In the case of original acquisition the formalities of acquiring title are to demonstrate that the property is in unrestricted possession of the person acquiring it, meaning that he has the ability and intent to use it whenever he wishes to do so, which includes the power to prevent others from interfering with that use. The halakhah enumerates, according to objective tests, the acts by which people would usually recognize that the property is in the possession of the acquirer. Consequently, the list of recognized forms of original acquisition is a closed one.

With regard to derivative acquisition, however, the function of kinyan is not to demonstrate that it has passed into the possession of the person acquiring it, but that the alienator and the acquirer had determined to conclude the transaction. In fact, the party acquiring title performs the kinyan, and the alienator expresses his approval orally. The sole reason for a formal kinyan is that a mere oral agreement may not be taken seriously and might enable the parties to withdraw from the proposed transaction. For this reason derivative acquisition can be effected in a greater variety of ways than original acquisition; when the parties derive mutual benefit from the transaction showing that they have wholeheartedly reached an agreement to conclude it, no formal kinyan is even required (R. Johanan, bm 94a). For the same reason an acquisition is valid if done in a mode customary among local merchants even though different from the talmudic kinyanim (Sh. Ar., Ḥm 201:2). Since in the case of derivative acquisition the kinyan serves not to show possession but to indicate that the parties made up their minds to conclude the transaction, it can also be used for creation of contractual rights, such as a duty to sell something which is not yet in existence (davar she-lo ba la-olam) – even though one cannot effect transfer of a non-existent object (see *Assignment; Sh. Ar., Ḥm 60:6). The acquisition of rights requires "intention" on the part of the acquirer.
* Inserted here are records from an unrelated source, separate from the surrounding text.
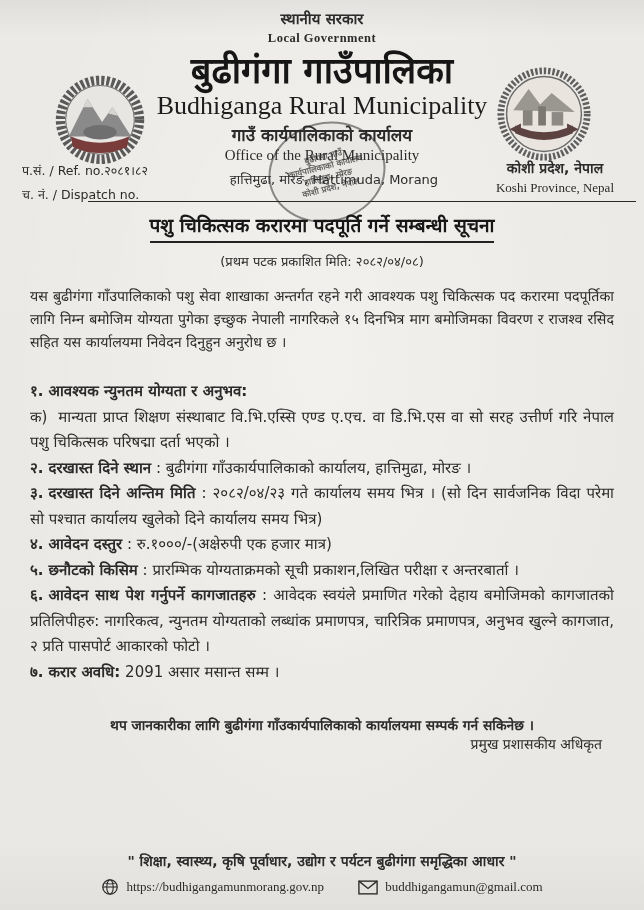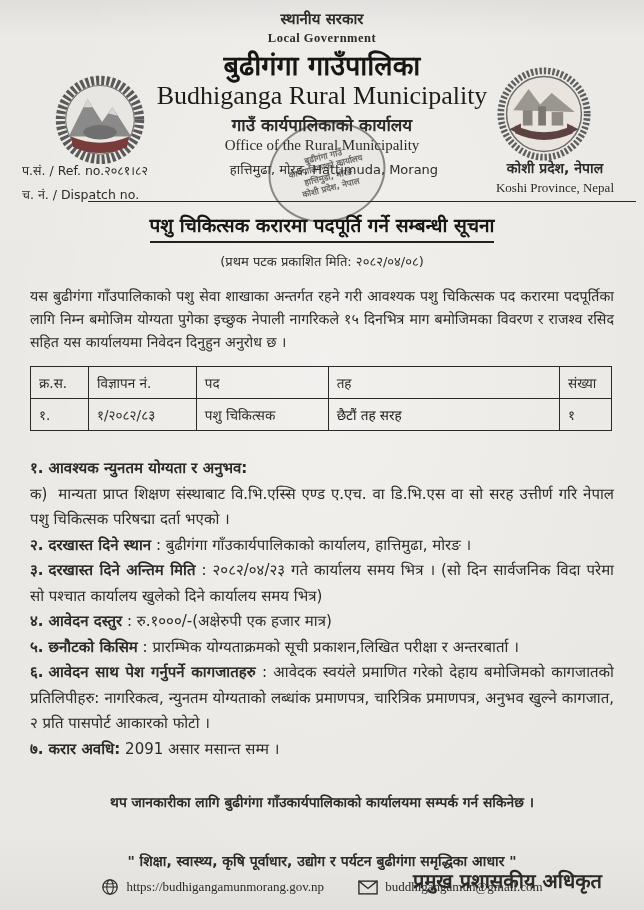--- a/index.html
+++ b/index.html
@@ -12,21 +12,21 @@
       linear-gradient(180deg,#dfdedb 0%, #eceae6 4%, #eae8e4 92%, #e2e0dc 100%);
     color:#2b2b2b;
   }
   .dev { font-family:"DejaVu Sans","Liberation Sans",sans-serif; }
 
   
   .header { position:relative; height:212px; }
   .hdr-center { position:absolute; left:0; right:0; top:8px; text-align:center; }
   .local-gov-np { font-size:15px; font-weight:bold; }
   .local-gov-en { font-size:12.5px; font-weight:bold; letter-spacing:.5px; margin-top:3px; }
-  .muni-np { font-size:27px; font-weight:bold; color:#161616; margin-top:4px; line-height:1.15; }
+  .muni-np { font-size:36px; font-weight:bold; color:#161616; margin-top:4px; line-height:1.15; }
   .muni-en { font-size:26px; color:#1d1d1d; margin-top:0px; }
   .office-np { font-size:17px; font-weight:bold; margin-top:2px; }
   .office-en { font-size:15px; margin-top:1px; }
   .addr { font-size:13px; margin-top:6px;padding-left:24px; }
 
   .emblem-left { position:absolute; left:48px; top:72px; width:104px; height:104px; }
   .emblem-right { position:absolute; right:52px; top:66px; width:96px; height:96px; }
 
   .ref-block { position:absolute; left:22px; top:162px; font-size:12.5px; }
   .ref-line { margin-bottom:7px; }
@@ -62,21 +62,21 @@
   }
   .col-sn{width:58px;} .col-ad{width:108px;} .col-post{width:132px;} .col-level{width:232px;} .col-qty{width:52px;}
   td.level-val { font-weight:bold; color:#161616; }
 
   .items { margin-top:25px; font-size:15px; line-height:1.7; }
   .item { text-align:justify; }
   .item-num { font-weight:bold; margin-right:5px; }
   .item-label { font-weight:bold; }
 
   .contact-line { text-align:center; font-size:13.8px; font-weight:bold; margin-top:30px; }
-  .signature { text-align:right; font-size:20px; font-weight:bold; margin-top:56px; padding-right:12px; }
+  .signature { text-align:right; font-size:14px; font-weight:normal; padding-right:12px; }
 
   
   .footer { position:absolute; left:0; right:0; bottom:14px; text-align:center; }
   .slogan { font-size:14px; font-weight:bold; }
   .links { display:flex; justify-content:center; gap:34px; margin-top:8px; font-size:13px; }
   .link-item { display:flex; align-items:center; gap:7px; }
   .icon-svg { display:inline-block; vertical-align:middle; }
 </style>
 </head>
 <body>
@@ -141,38 +141,20 @@
 
   <div class="content">
 
     <div class="notice-title-wrap">
       <span class="notice-title dev">पशु चिकित्सक करारमा पदपूर्ति गर्ने सम्बन्धी सूचना</span>
     </div>
     <div class="pub-date dev">(प्रथम पटक प्रकाशित मिति: २०८२/०४/०८)</div>
 
     <p class="intro dev">यस बुढीगंगा गाँउपालिकाको पशु सेवा शाखाका अन्तर्गत रहने गरी आवश्यक पशु चिकित्सक पद करारमा पदपूर्तिका लागि निम्न बमोजिम योग्यता पुगेका इच्छुक नेपाली नागरिकले १५ दिनभित्र माग बमोजिमका विवरण र राजश्व रसिद सहित यस कार्यालयमा निवेदन दिनुहुन अनुरोध छ ।</p>
 
-    <table class="vacancy dev">
-      <tbody>
-          <tr>
-        <th class="col-sn">क्र.स.</th>
-        <th class="col-ad">विज्ञापन नं.</th>
-        <th class="col-post">पद</th>
-        <th class="col-level">तह</th>
-        <th class="col-qty">संख्या</th>
-      </tr>
-      <tr>
-        <td>१.</td>
-        <td>१/२०८२/८३</td>
-        <td>पशु चिकित्सक</td>
-        <td class="level-val">छैटौं तह सरह</td>
-        <td>१</td>
-      </tr>
-    </tbody>
-      </table>
 
     <div class="items dev">
       <div class="item">
         <span class="item-num">१.</span><span class="item-label">आवश्यक न्युनतम योग्यता र अनुभव:</span> <span></span>
       </div>
       <div class="item">
         <span class="item-num" style="font-weight:normal">क)</span><span class="item-label"></span> <span>मान्यता प्राप्त शिक्षण संस्थाबाट वि.भि.एस्सि एण्ड ए.एच. वा डि.भि.एस वा सो सरह उत्तीर्ण गरि नेपाल पशु चिकित्सक परिषद्मा दर्ता भएको ।</span>
       </div>
       <div class="item">
         <span class="item-num">२.</span><span class="item-label">दरखास्त दिने स्थान</span> <span>: बुढीगंगा गाँउकार्यपालिकाको कार्यालय, हात्तिमुढा, मोरङ ।</span>

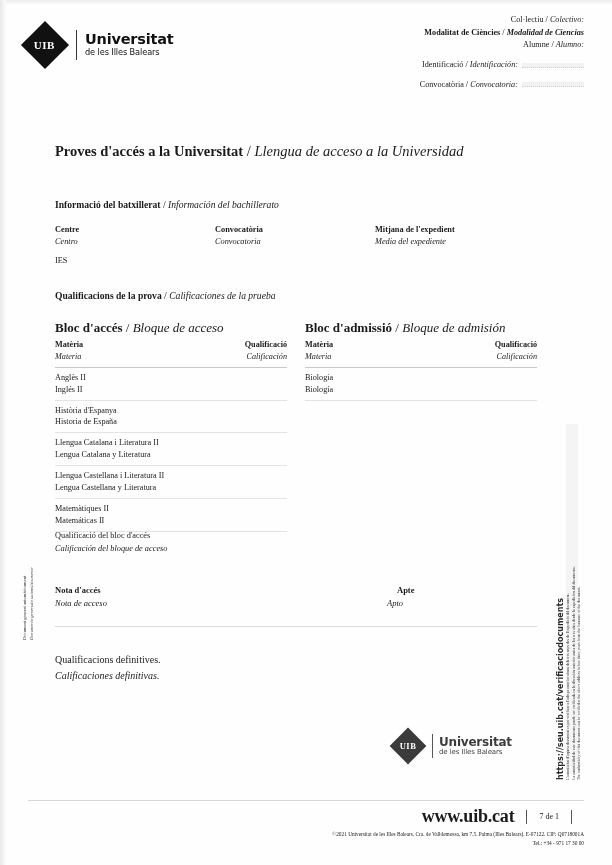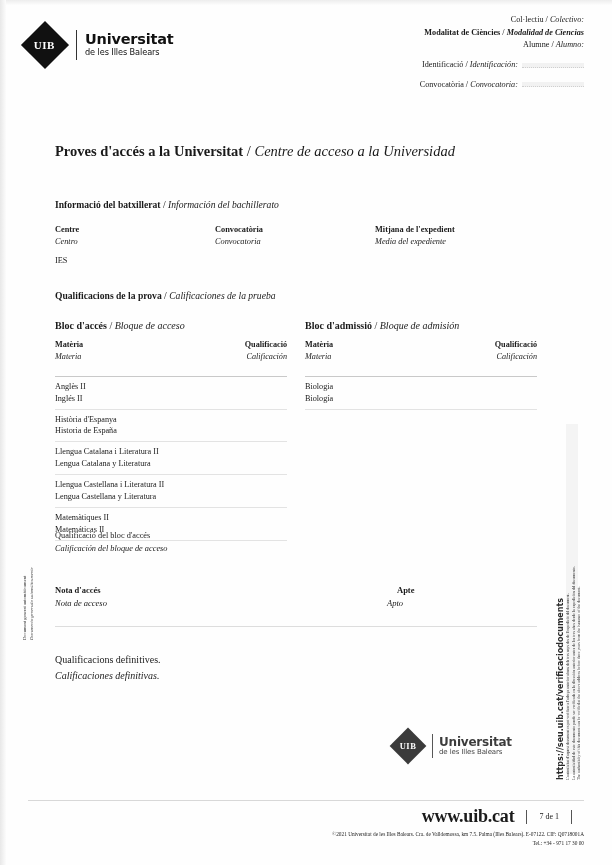--- a/index.html
+++ b/index.html
@@ -146,40 +146,40 @@
   .batx-col .cat { font-weight: bold; display: block; }
   .batx-col .esp { font-style: italic; display: block; }
   .batx-col .val { display: block; margin-top: 6px; }
   #batx-col-centre { width: 160px; }
   #batx-col-convocatoria { width: 160px; }
   #batx-col-mitjana { width: 180px; }
 
   
   .block-head {
     position: absolute;
-    font-size: 10px;
+    font-size: 13px;
     white-space: nowrap;
   }
   .block-head .cat { font-weight: bold; }
   .block-head .esp { font-style: italic; }
   #block-acces-head { left: 55px; top: 320px; }
   #block-admissio-head { left: 305px; top: 320px; }
 
   .subject-table {
     position: absolute;
     font-size: 8.2px;
   }
   #table-acces { left: 55px; top: 339px; width: 232px; }
   #table-admissio { left: 305px; top: 339px; width: 232px; }
 
   .st-header {
     display: flex;
     justify-content: space-between;
     border-bottom: 1px solid #c9c9c9;
-    padding-bottom: 13px;
+    padding-bottom: 4px;
   }
   .st-header .col-mat, .st-header .col-qual { line-height: 1.45; }
   .st-header .col-qual { text-align: right; }
   .st-header .cat { font-weight: bold; display: block; }
   .st-header .esp { font-style: italic; display: block; }
 
   .st-row {
     display: flex;
     justify-content: space-between;
     border-bottom: 1px solid #e3e3e3;
@@ -374,21 +374,21 @@
       <span class="cat">Convocatòria</span>
       <span> / </span>
       <span class="esp">Convocatoria:</span>
       <span class="redacted"></span>
     </div>
   </div>
 
   <div id="doc-title">
     <span class="cat">Proves d'accés a la Universitat</span>
     <span class="sep">/</span>
-    <span class="esp">Centre de acceso a la Universidad</span>
+    <span class="esp">Llengua de acceso a la Universidad</span>
   </div>
 
   <div id="section-batxillerat" class="section-head">
     <span class="cat">Informació del batxillerat</span>
     <span>/</span>
     <span class="esp">Información del bachillerato</span>
   </div>
 
   <div id="batx-info">
     <div id="batx-col-centre" class="batx-col">

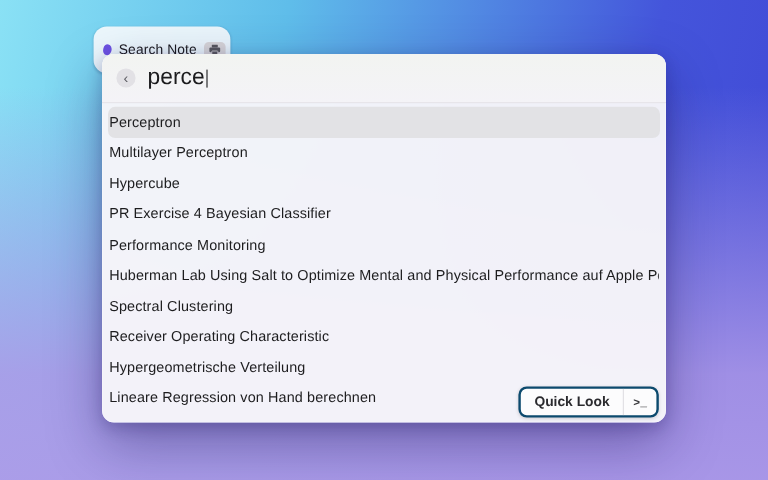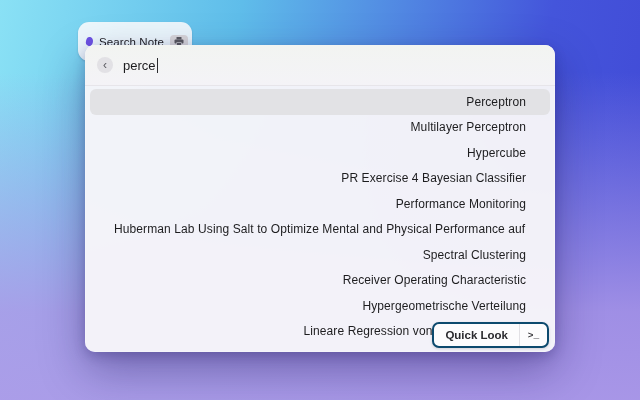--- a/index.html
+++ b/index.html
@@ -46,28 +46,28 @@
     padding: 0 12px; border-bottom: 1px solid #e7e5ea;
     background: linear-gradient(to bottom, #f2f4f1, #f4f3f7);
   }
   .back-btn {
     width: 16px; height: 16px; border-radius: 50%; background: #e2e1e5;
     display: flex; align-items: center; justify-content: center;
     color: #5c5c62; font-size: 12px; line-height: 1; cursor: pointer;
     padding-bottom: 1px; box-sizing: border-box;
   }
   .query-wrap { display: flex; align-items: center; }
-  .query-text { font-size: 13px; color: #1c1c1e; }
+  .query-text { font-size: 19px; color: #1c1c1e; }
   .caret { width: 1.5px; height: 15px; background: #2b2b2e; margin-left: 1px; }
 
   
   .results { padding: 3px 5px 0 5px; }
   .row {
     height: 25.5px; display: flex; align-items: center;
-    border-radius: 6px; padding: 0 24px; cursor: pointer; justify-content: flex-end;
+    border-radius: 6px; padding: 0 1px; cursor: pointer;
   }
   .row.selected { background: #e2e2e5; }
   .row-label {
     font-size: 12px; color: #1d1d1f; white-space: nowrap;
     overflow: hidden; text-overflow: clip; letter-spacing: .1px;
   }
 
   
   .ql-pill {
     position: absolute; right: 6px; bottom: 4px; height: 22px;

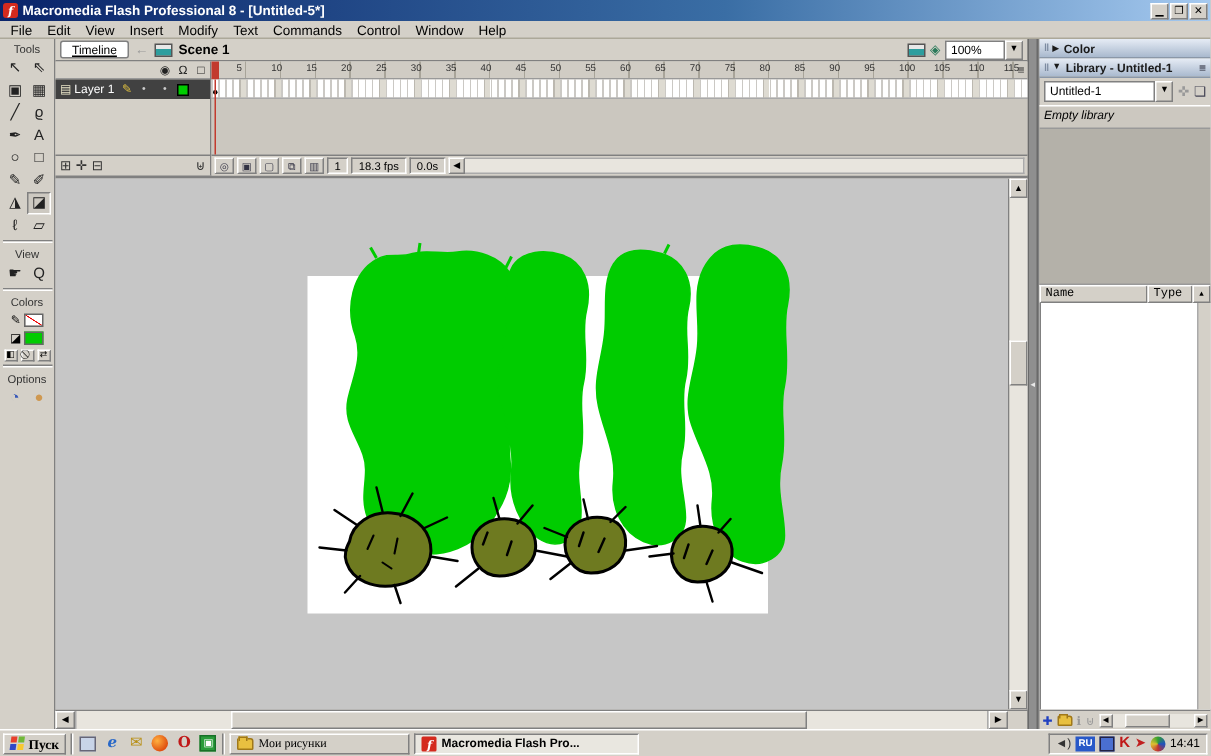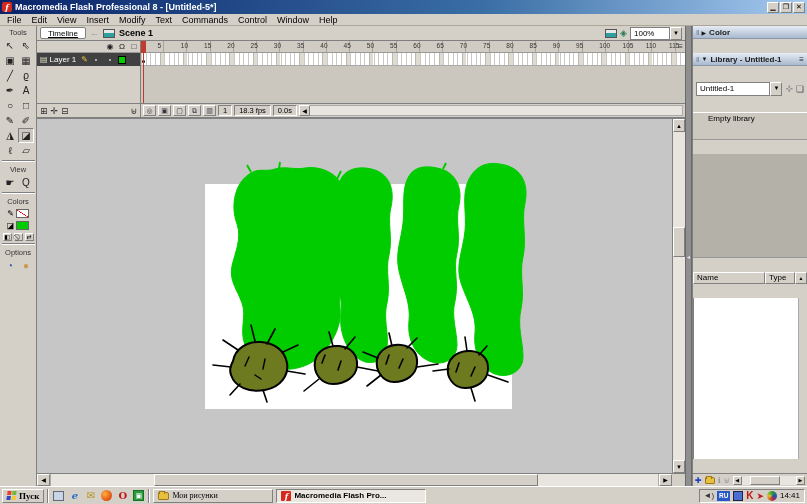--- a/index.html
+++ b/index.html
@@ -123,39 +123,39 @@
   .hscrollrow .track { flex:1; background:#e8e5de; position:relative; border:1px solid #aaa; border-width:0 1px; }
   .hscrollrow .thumb { position:absolute; top:0; bottom:0; left:103px; width:384px; }
   .hscroll-corner { width:13px; background:#d4d0c8; }
 
   
   .splitter { width:7px; background:#8f8f8f; border-left:1px solid #6a6a6a; border-right:1px solid #6a6a6a;
     display:flex; align-items:center; justify-content:center; color:#e8e8e8; font-size:6px; }
 
   
   .rightpanel { width:115px; flex:none; background:#d4d0c8; border-left:1px solid #808080;
-    display:flex; flex-direction:column; font-size:8px;gap:14px; }
+    display:flex; flex-direction:column; font-size:8px; }
   .phead { height:13px; background:linear-gradient(180deg,#e6ecf5,#a9b9ce);
     border-bottom:1px solid #8a97a8; display:flex; align-items:center; gap:3px; padding:0 3px;
     font-weight:bold; color:#1a1a1a; }
   .gripper { color:#7c8aa0; font-size:7px; letter-spacing:-1px; }
   .tri { font-size:6px; }
   .phead .pmenu { margin-left:auto; font-size:8px; color:#223; }
   .lib-toolbar { height:18px; display:flex; align-items:center; gap:3px; padding:0 3px; }
   .lib-select { flex:1; display:flex; height:14px; }
   .lib-select .val { flex:1; background:#fff; border:1px solid #808080; font-size:8px;
     line-height:12px; padding-left:3px; white-space:nowrap; overflow:hidden; }
   .lib-btn { font-size:9px; color:#445; }
   .lib-btn.dim { color:#999; }
-  .lib-empty { height:28px; background:#ccc8c0; border-top:1px solid #fff; border-bottom:1px solid #999;
-    line-height:11px; padding-left:15px; }
+  .lib-empty { height:16px; background:#ccc8c0; border-top:1px solid #fff; border-bottom:1px solid #999;
+    line-height:11px; padding-left:3px;font-style:italic; }
   .lib-preview { height:104px; background:#b4b1a9; border-bottom:1px solid #999; }
   .lib-cols { height:12px; display:flex; }
   .lib-col { border:1px solid; border-color:#fff #808080 #808080 #fff; background:#d4d0c8;
-    line-height:10px; padding-left:3px; }
+    line-height:10px; padding-left:3px;font-family:Liberation Mono, monospace; }
   .lib-col.name { flex:1; }
   .lib-col.type { width:30px; }
   .lib-col.sort { width:12px; text-align:center; padding:0; font-size:5px; line-height:10px; }
   .lib-list { flex:1; background:#fff; position:relative; border-left:1px solid #808080; }
   .lib-vscroll { position:absolute; right:0; top:0; bottom:0; width:9px; background:#d4d0c8;
     border-left:1px solid #aaa; }
   .lib-foot { height:13px; border-top:1px solid #808080; display:flex; align-items:center;
     gap:3px; padding:0 2px; }
   .lf-icon { font-size:8px; }
   .lf-plus { color:#2040c0; font-weight:bold; }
The statement in the Talmud (bm 11a) that "a person's premises acquire for him without his knowledge" (see below) must therefore be taken to refer to the acquisition of such an object as the owner of the premises would have desired to acquire had he known of its presence there, and it must, by the same token, be property which is usually found there (Tos. to bb 54a).

There are general modes of kinyan which apply to both original and derivative acquisition, and others which apply only to derivative acquisition by way of sale and gift. Under the first class come:

(1) Kinyan Ḥaẓer

("Acquisition through one's courtyard"). A person's premises "acquire" for him such movable property as comes into it. Since, as stated, the property must be within his possession and control, such premises, in order to "acquire" on his behalf, must be fenced in, or "he stands at the side thereof" guarding what is in it (bm 11a), or that others keep away from the premises for any other reason (ibid. 102a). Consequently a shopkeeper does not acquire property lost in his shop, if it is in a place to which customers have access, but only if it is in a place to which he alone has access (Maim. Yad, Gezelah, 16:4). Nor does a person acquire anything in premises to which the public has access (Novellae Rashba to bm 25b). Similarly, a man's premises do not acquire fledglings because they can fly away (bm 11a) or chattels which may be blown away (Git. 79a). Similarly, treasure hidden in the ground, even of guarded premises, belongs to the finder (bm 25b) and not to the owner of the ground because the owner is not likely to find it because it is hidden, and therefore he has no control of it. The ḥaẓer need not necessarily be immovable property; the same rule applied to utensils if their owner had the right to leave them in a certain place where they would not be removed (bb 85a). It follows that a person's animal cannot acquire for him since it is a "moving courtyard" (Git. 21a) and may wander beyond its owner's care, On the other hand, a boat would "acquire" for its owner fish which leap into it (bm 9b) since it is property guarded by its owner. With regard to derivative acquisition, since there is no need to demonstrate that the property is in the possession of its acquirer, even an unguarded ḥaẓer can acquire according to one opinion (bm 11b).

(2) Arba Ammot

("Four cubits"). The area round a person having a radius of four cubits is regarded as having the same properties as a ḥaẓer, providing that he is in a place where he has control over the article (bm 10b). There seems to be a difference between the Babylonian and the Jerusalem Talmuds with regard to kinyan by arba ammot. According to the former it acquires even without an express formula on the individual's part, unless he has clearly stated or indicated that he does not wish to acquire and the Talmud refers to it as applying only to original acquisitions. The Jerusalem Talmud, on the other hand, requires an express declaration on his part that his arba ammot shall acquire the article for him (Elijah of Vilna to tj, Pe'ah 4:2) and makes this rule apply also to derivative acquisition. Opinions differ as to the capacity of minors to acquire by kinyan ḥaẓer or arba ammot (bm 11a).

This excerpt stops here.